Tony MacDonell - Teknision: XHTML, future proofing our crappy markup.

Friday, February 03, 2006

XHTML, future proofing our crappy markup.

XHTML was probably one of the best innnovations of the web I can think of. XHTML was designed to allow content to be marked up and delivered to a browser (including old ones), and have it render correctly as HTML, but also to be passed to an XML user-agent and be consumed there as well.

This was achieved by taking HTML and making it comply with the parsing rules of XML. Tags must always be closed, attributes must always be in quotes, etc.

here is the W3C link to the spec.

The concepts that drive XHTML really play nice with the concepts that drive CSS, which in a standards oriented world is the natural companion of XHTML.

The goal was to give the mark up a minimal role in presentation, just mainly providing the document structure and then let CSS take over and pretty it up. This all makes alot of sense and I think it was a great idea.

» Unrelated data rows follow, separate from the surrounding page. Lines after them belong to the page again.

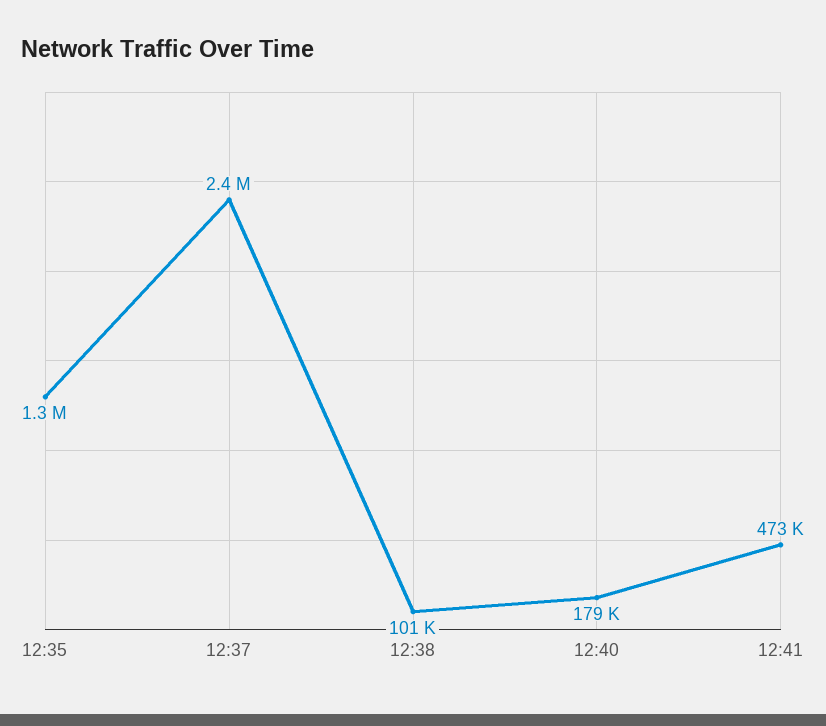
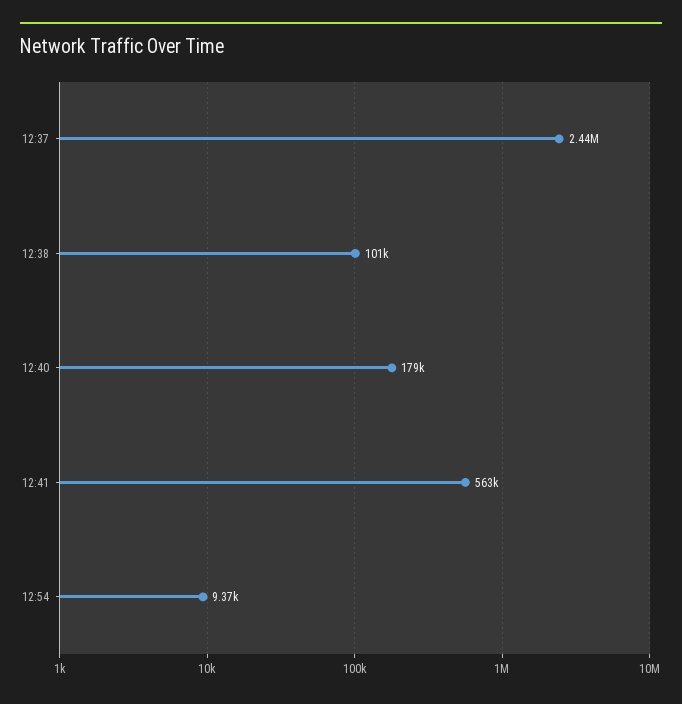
12:35: 1300000 -> none
12:41: 473000 -> 563000
12:54: none -> 9370

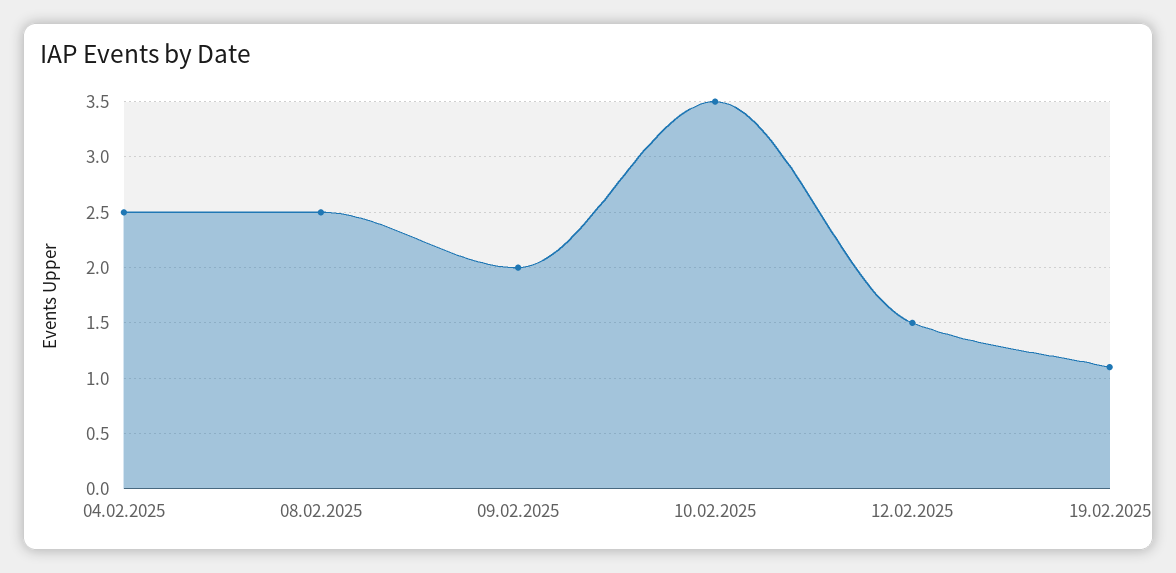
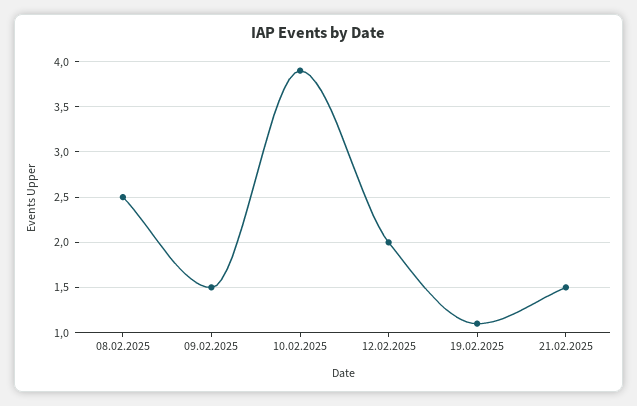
04.02.2025: 2.5 -> none
09.02.2025: 2 -> 1.5
10.02.2025: 3.5 -> 3.9
12.02.2025: 1.5 -> 2
21.02.2025: none -> 1.5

Most of our blogs today are driven by this technology obviously.... Well to web professionals reading this that is obvious, but to the average user, the change in technolgy behind the scenes really has no impact on their web experience. So really this innovation was focused on simplifying the code we had to write, and making it easier to read from a humans point of view.

More than that, standards evangelists claim the the real point of using XHTML is to future proof your mark up, and this is really the concept that resonates in my mind.

In my eys XHTML offers the oppourtunity of the ultimate syndication format. One in which any data in any format can be shared accross the web. This is much more useful than RSS which is limited to distributing lists only. XHTML is approachable by anyone, and easily rendered within any client that supports HTML.

Unfotunately though, while this is an awesome idea and worth persuing, the way we are going forward with it now needs a little more focus on the future. I would argue that there is little "future proofing" left to do. The future is now, and we are missing a huge oppourtunity.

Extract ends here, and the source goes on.